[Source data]
------------------------------------------------------------

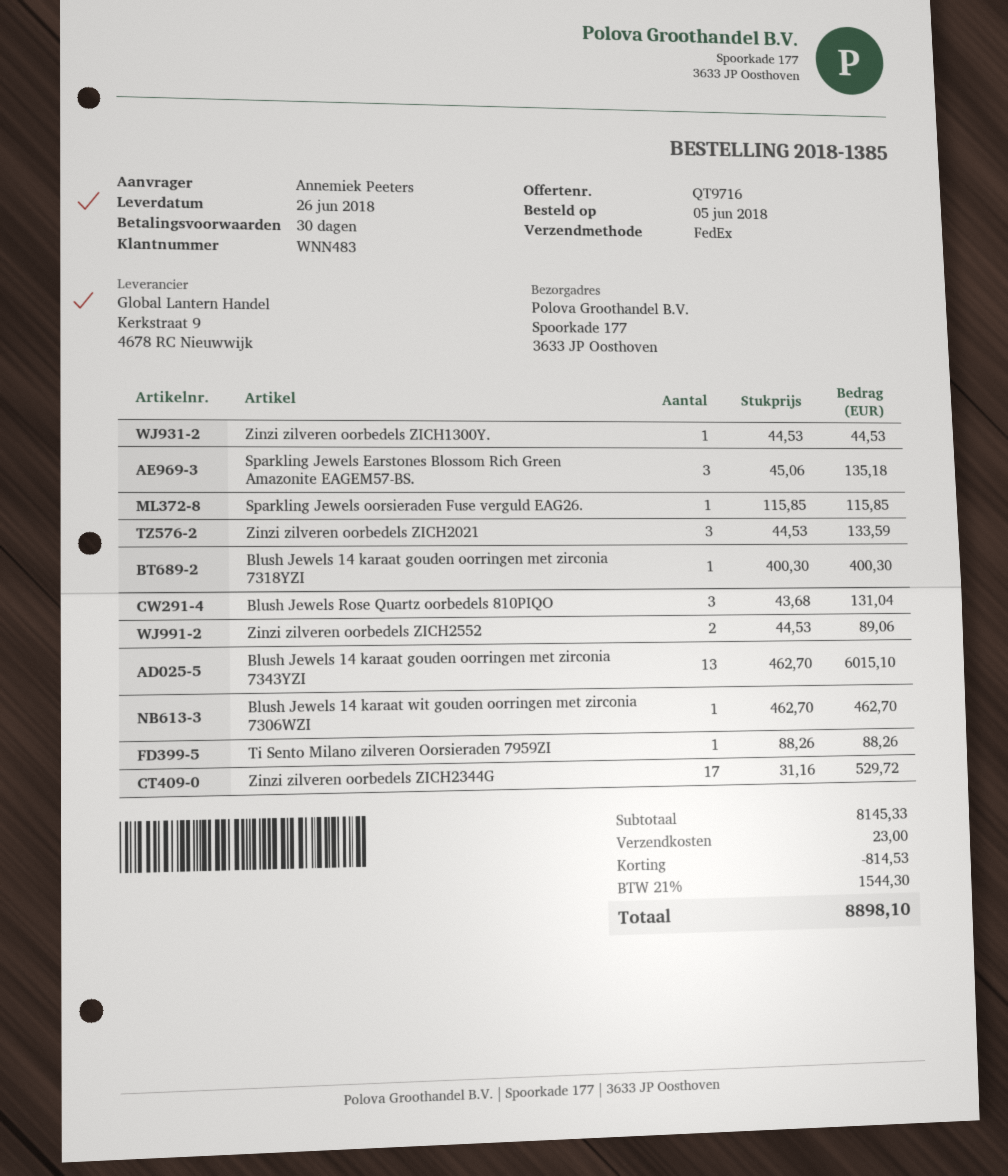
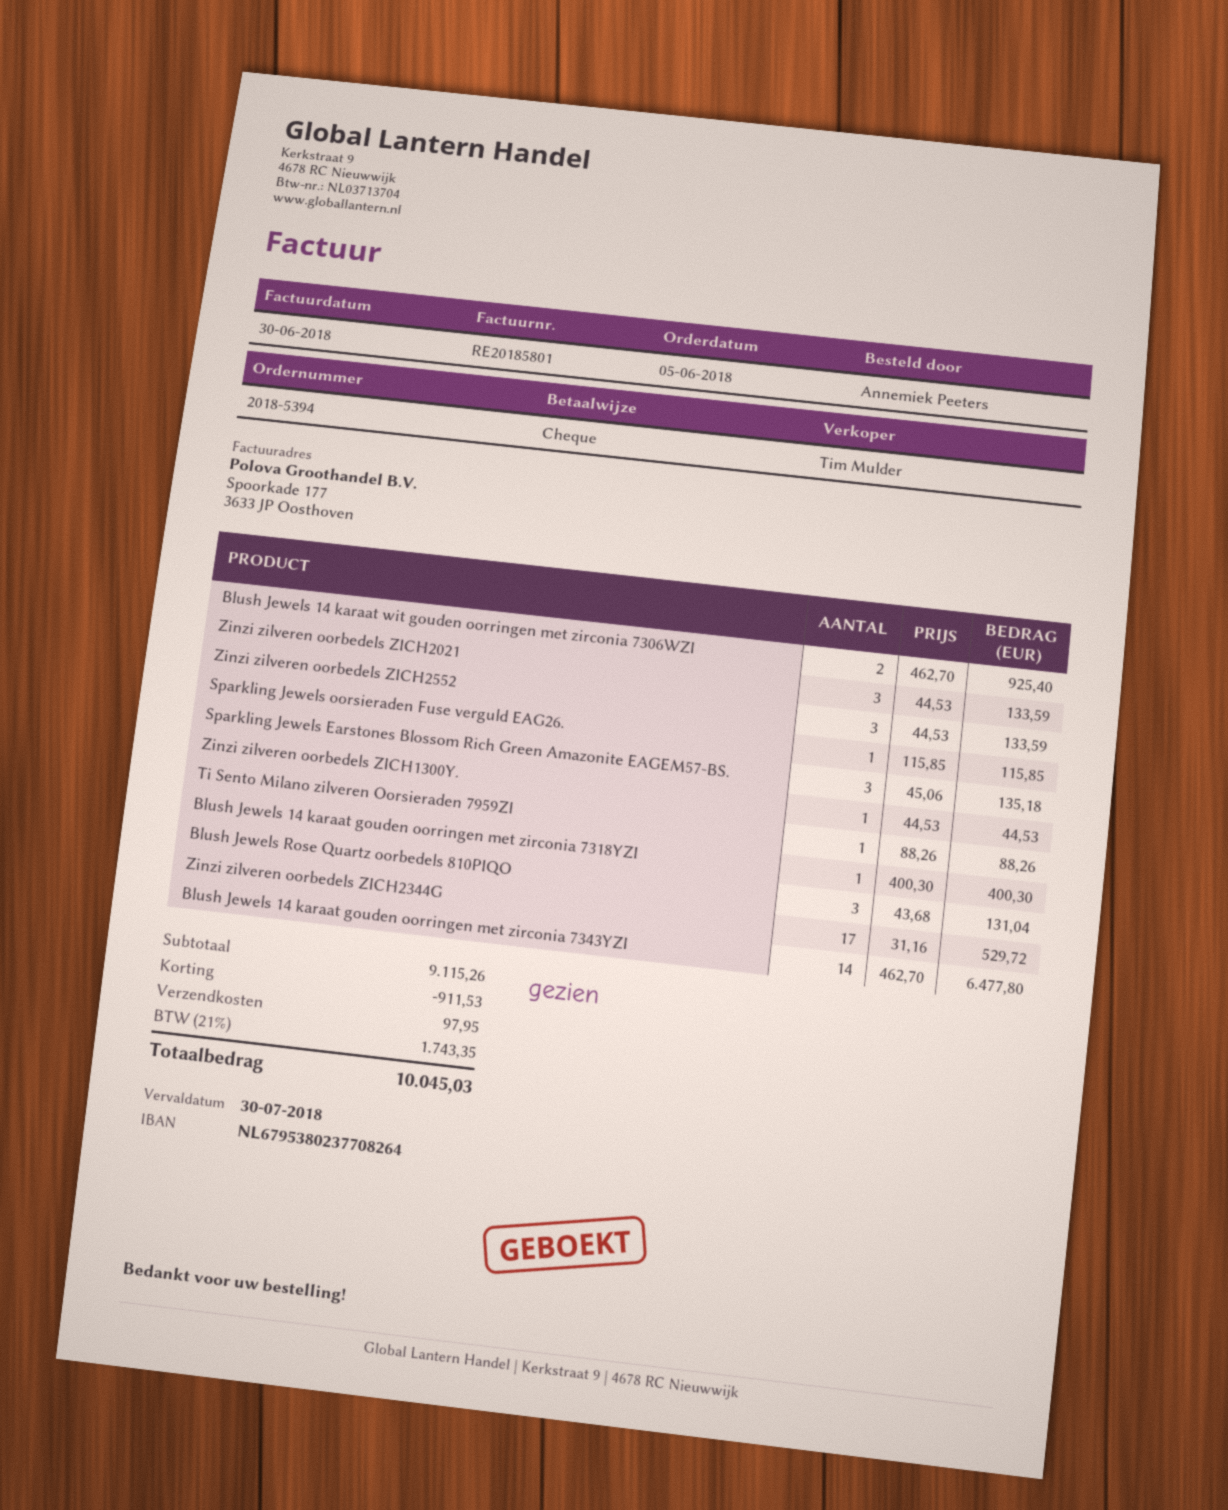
order number: 2018-1385 -> 2018-5394
Zinzi zilveren oorbedels ZICH2552: 2 x 44.53 = 89.06 -> 3 x 44.53 = 133.59
Blush Jewels 14 karaat gouden oorringen met zirconia 7343YZI: 13 x 462.70 = 6015.10 -> 14 x 462.70 = 6477.80
Blush Jewels 14 karaat wit gouden oorringen met zirconia 7306WZI: 1 x 462.70 = 462.70 -> 2 x 462.70 = 925.40
subtotal: 8145.33 -> 9115.26
discount: 814.53 -> 911.53
shipping: 23.00 -> 97.95
tax: 21% = 1544.30 -> 21% = 1743.35
total: 8898.10 -> 10045.03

------------------------------------------------------------

§ **Assigned task**: Leave the pictures out and repeat exactly the lines from the beginning of the records to the line bearing "subtotal: 8145.33 -> 9115.26", both ends counted.

§ **Written solution**:
order number: 2018-1385 -> 2018-5394
Zinzi zilveren oorbedels ZICH2552: 2 x 44.53 = 89.06 -> 3 x 44.53 = 133.59
Blush Jewels 14 karaat gouden oorringen met zirconia 7343YZI: 13 x 462.70 = 6015.10 -> 14 x 462.70 = 6477.80
Blush Jewels 14 karaat wit gouden oorringen met zirconia 7306WZI: 1 x 462.70 = 462.70 -> 2 x 462.70 = 925.40
subtotal: 8145.33 -> 9115.26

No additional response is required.